Below is an excerpt from the Office of Inspector General’s Work Plan, discussing plans to examine oversight of hospital security controls for medical devices and ensure hospitals are complying with contingency plans.
Controls over networked medical devices at hospitals
We will examine whether CMS oversight of hospitals’ security controls over networked medical devices is sufficient to effectively protect associated electronic protected health information (ePHI) and ensure beneficiary safety. Computerized medical devices, such as dialysis machines, radiology systems, and medication dispensing systems that are integrated with electronic medical records (EMRs) and the larger health network, pose a growing threat to the security and privacy of personal health information. Such medical devices use hardware, software, and networks to monitor a patient’s medical status and transmit and receive related data using wired or wireless communications. To participate in Medicare, providers such as hospitals are required to secure medical records and patient information, including ePHI. (42 CFR § 482.24(b).) Medical device manufacturers provide Manufacturer Disclosure Statement for Medical Device Security (MDS2) forms to assist health care providers in assessing the vulnerability and risks associated with ePHI that is transmitted or maintained by a medical device. (OAS; W-00-15-42020; various reviews; expected issue date: FY2015)
Hospitals’ electronic health record system contingency plans (new)
We will determine the extent to which hospitals comply with contingency planning requirements of the Health Insurance Portability and Accountability Act (HIPAA).We will also compare hospitals’ contingency plans with government—and industry—recommended practices. The HIPAA Security Rule requires covered entities to have a contingency plan that establishes policies and procedures for responding to an emergency or other occurrence that damages systems that contain protected health information (45 CFR, Part 164 § 308(7)(i)). (OEI; 01-14-00570; expected issue date: FY 2015)
Source: Office of Inspector General.

Healthcare providers should know what medical devices are feeding into their EHRs, Root says. They should also be sure to get information from the medical device makers themselves on what security safeguards they have in place, she says.

FCA Cases

False Claims Act cases also will continue to be an area of enforcement focus for the OIG. Lawrence Freedman, a member of the law firm Mintz Levin, says healthcare entities will want to pay attention to the OIG Work Plan because it may provide some indication of the type of FCA cases that could gain traction with the OIG and the Department of Justice in the year ahead.

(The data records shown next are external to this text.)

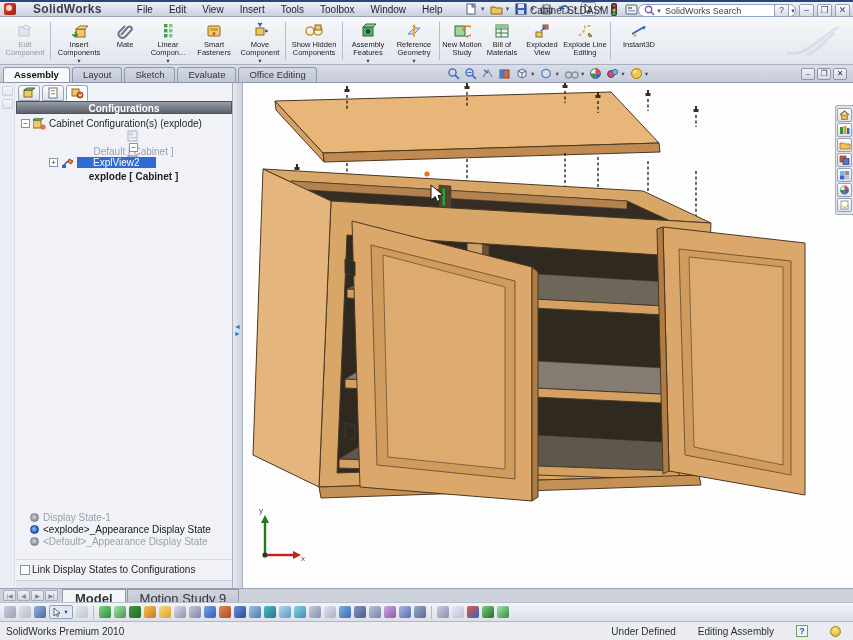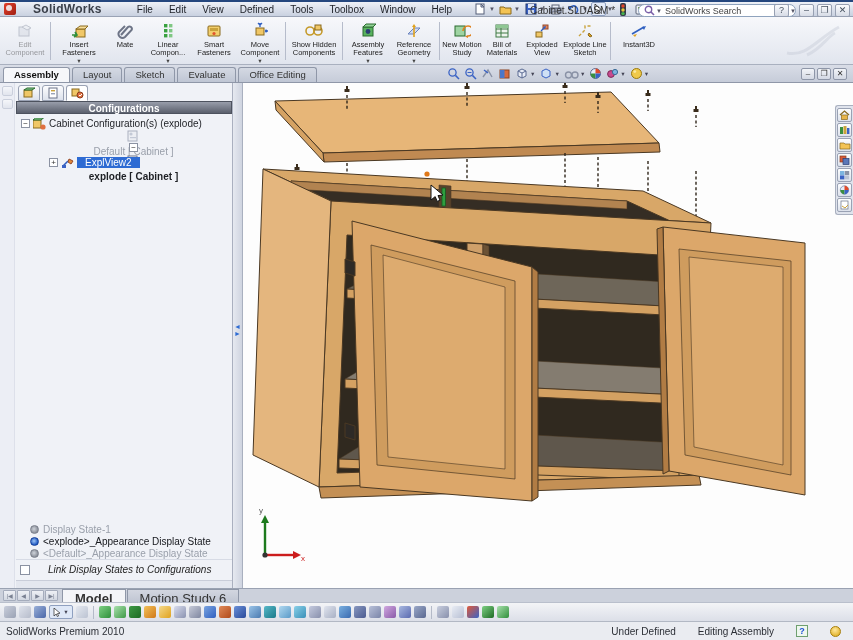--- a/index.html
+++ b/index.html
@@ -112,7 +112,7 @@
       <li>File</li>
       <li>Edit</li>
       <li>View</li>
-      <li>Defined</li>
+      <li>Insert</li>
       <li>Tools</li>
       <li>Toolbox</li>
       <li>Window</li>

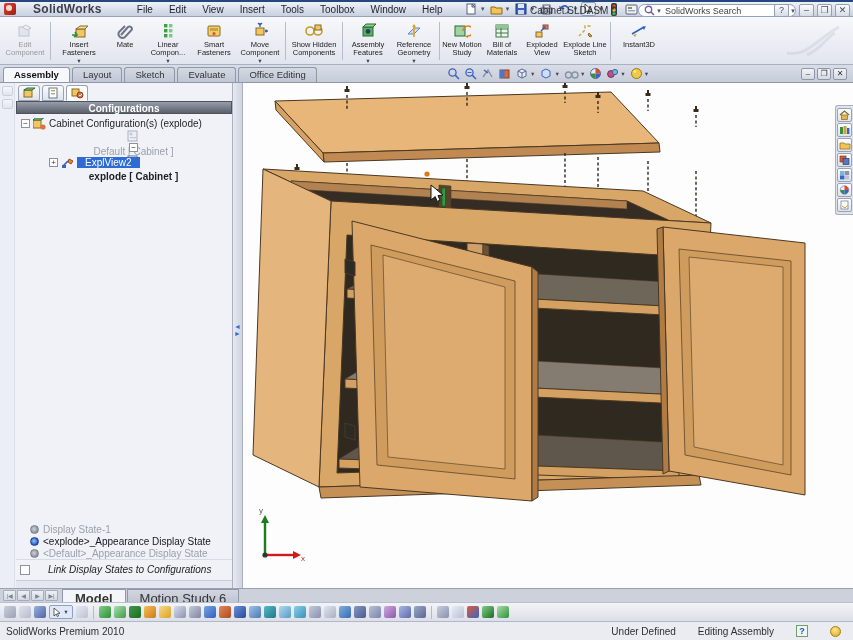--- a/index.html
+++ b/index.html
@@ -214,7 +214,7 @@
             <path d="M2 13 l5 0 M5 10 l2 3 -3 2" stroke="#2f8f3a" stroke-width="1.6" fill="none"></path>
           </svg>
         </span>
-      <span class="clabel">Insert Fasteners</span>
+      <span class="clabel">Insert Components</span>
       <span class="caret">▼</span>
     </div>
     <div class="cmdbtn n">

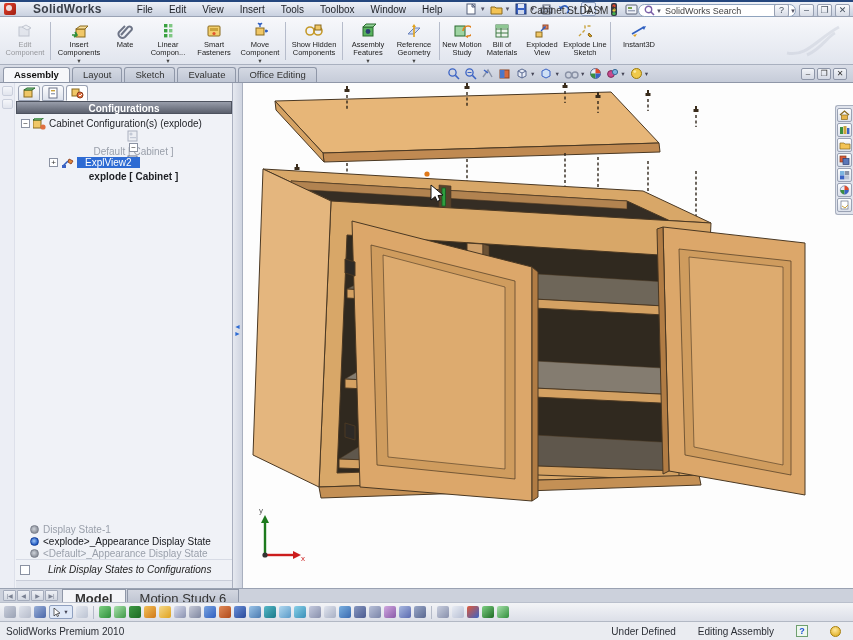--- a/index.html
+++ b/index.html
@@ -336,7 +336,7 @@
             <path d="M13 11 l3 3 -2 1 -2 -2 z" fill="#e0a21e" stroke="#8a6a1e"></path>
           </svg>
         </span>
-      <span class="clabel">Explode Line Sketch</span>
+      <span class="clabel">Explode Line Editing</span>
     </div>
     <i class="vsep"></i>
     <div class="cmdbtn w">

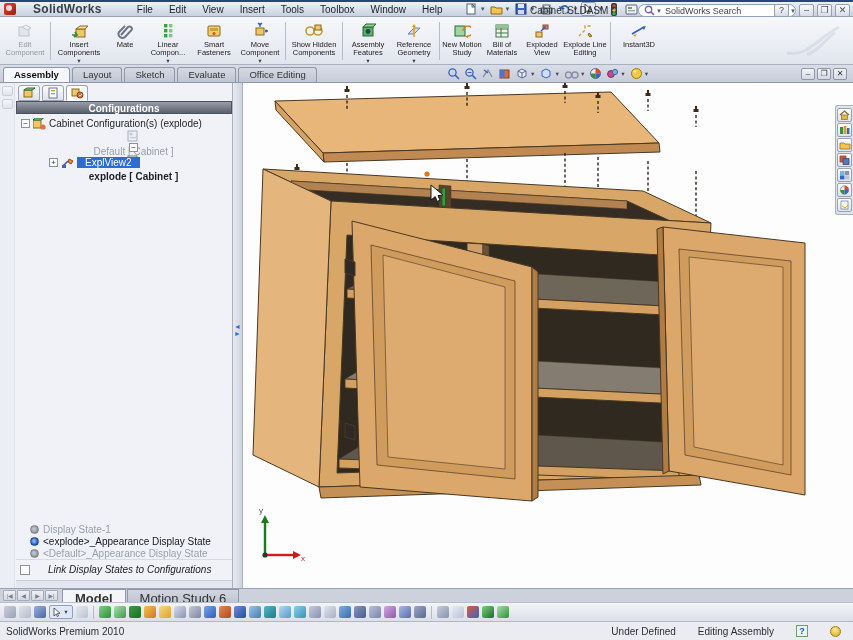--- a/index.html
+++ b/index.html
@@ -65,7 +65,7 @@
   .tlabel { color:#1d1f24; }
   .tlabel.gray { color:#9aa0ab; }
   .tlabel.bold { font-weight:bold; }
-  .tlabel.sel { background:#2e6bd3; color:#fff; padding:0 8px; }
+  .tlabel.sel { background:#2e6bd3; color:#fff; padding:0 16px; }
   .panelgap { flex:1; }
   .dsrow { display:flex; align-items:center; gap:4px; height:12px; padding-left:14px; white-space:nowrap; }
   .sphere { width:9px; height:9px; border-radius:50%; flex:0 0 9px; }

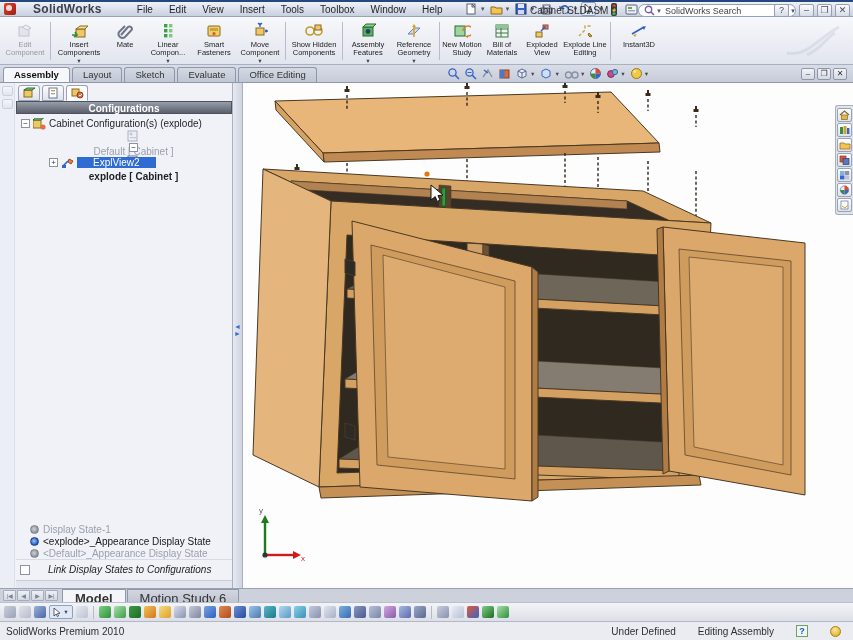--- a/index.html
+++ b/index.html
@@ -72,7 +72,7 @@
   .sphere.gray { background:radial-gradient(circle at 3px 3px,#cfd3da,#8a8f99 70%); border:1px solid #7b808c; }
   .sphere.blue { background:radial-gradient(circle at 3px 3px,#9cc4f5,#1d56c0 70%); border:1px solid #15409a; }
   .dstext { color:#9aa0ab; } .dstext.on { color:#15171c; }
-  .linkrow { display:flex; align-items:center; gap:18px; padding:4px 0 3px 4px; border-top:1px solid #d7dbe5; margin-top:0;font-style:italic; }
+  .linkrow { display:flex; align-items:center; gap:2px; padding:4px 0 3px 4px; border-top:1px solid #d7dbe5; margin-top:12px; }
   .cbox { width:10px; height:10px; border:1px solid #8b92a2; background:#fff; }
   .panelfoot { height:8px; background:#e4e7ef; border-top:1px solid #c9cdd9; margin-top:2px; }
   .splitter { width:10px; background:linear-gradient(90deg,#e6e9f0,#cfd4e0); border-right:1px solid #a9b0bf; position:relative; }

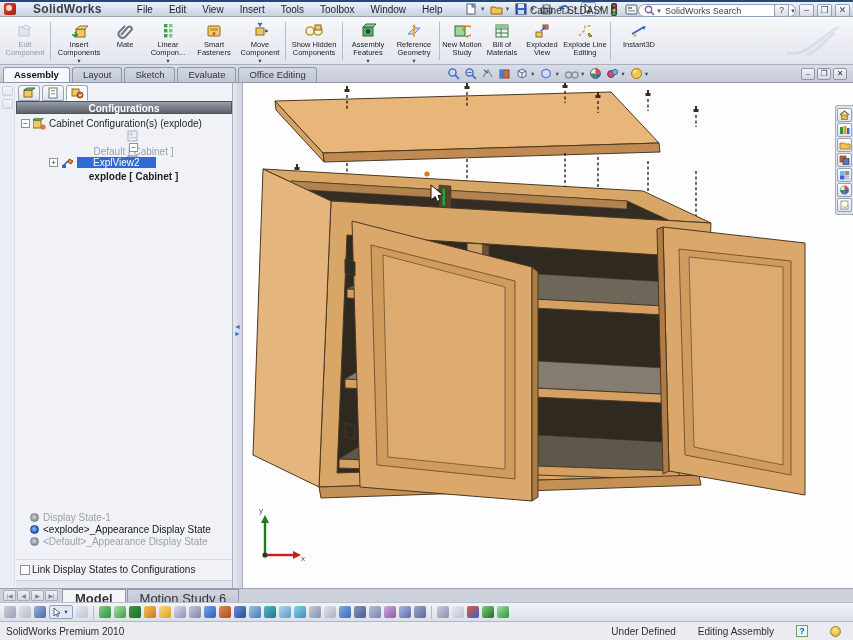--- a/index.html
+++ b/index.html
@@ -695,7 +695,7 @@
       <span class="vcrbtn">▶|</span>
     </div>
     <span class="btab active">Model</span>
-    <span class="btab">Motion Study 6</span>
+    <span class="btab">Motion Study 9</span>
   </div>
 
   <div class="toolrow">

Clearly, FCA enforcement continues to be a priority area for both OIG and the Justice Department. In fiscal year 2014, for example, OIG said it brought 971 criminal actions and 533 civil actions against individuals or entities that engaged in crimes against HHS, including for FCA violations. Additionally, the Justice Department has recovered more than $22.4 billion from FCA cases since 2009.

By being armed with information from the Work Plan, healthcare entities can take proactive measures to avoid potential FCA violations. “General counsel and compliance officers would be well advised to consider adding to their own internal reviews or audit plans some of the areas identified in the OIG Work Plan,” Freedman says.

Overall, compliance and legal executives of healthcare entities should carefully review the Work Plan to ensure they’re addressing relevant risk areas identified by the OIG. IT departments may also need to be looped in about any new security enhancements that may need to be addressed.

Additionally, healthcare entities will want to make sure their employee training is up-to-date, reflecting any new areas of audit or enforcement focus for the OIG.  “Training is really important for ensuring you’re actually putting policies into practice,” Root says, “and that they’re not just a binder sitting on a shelf.”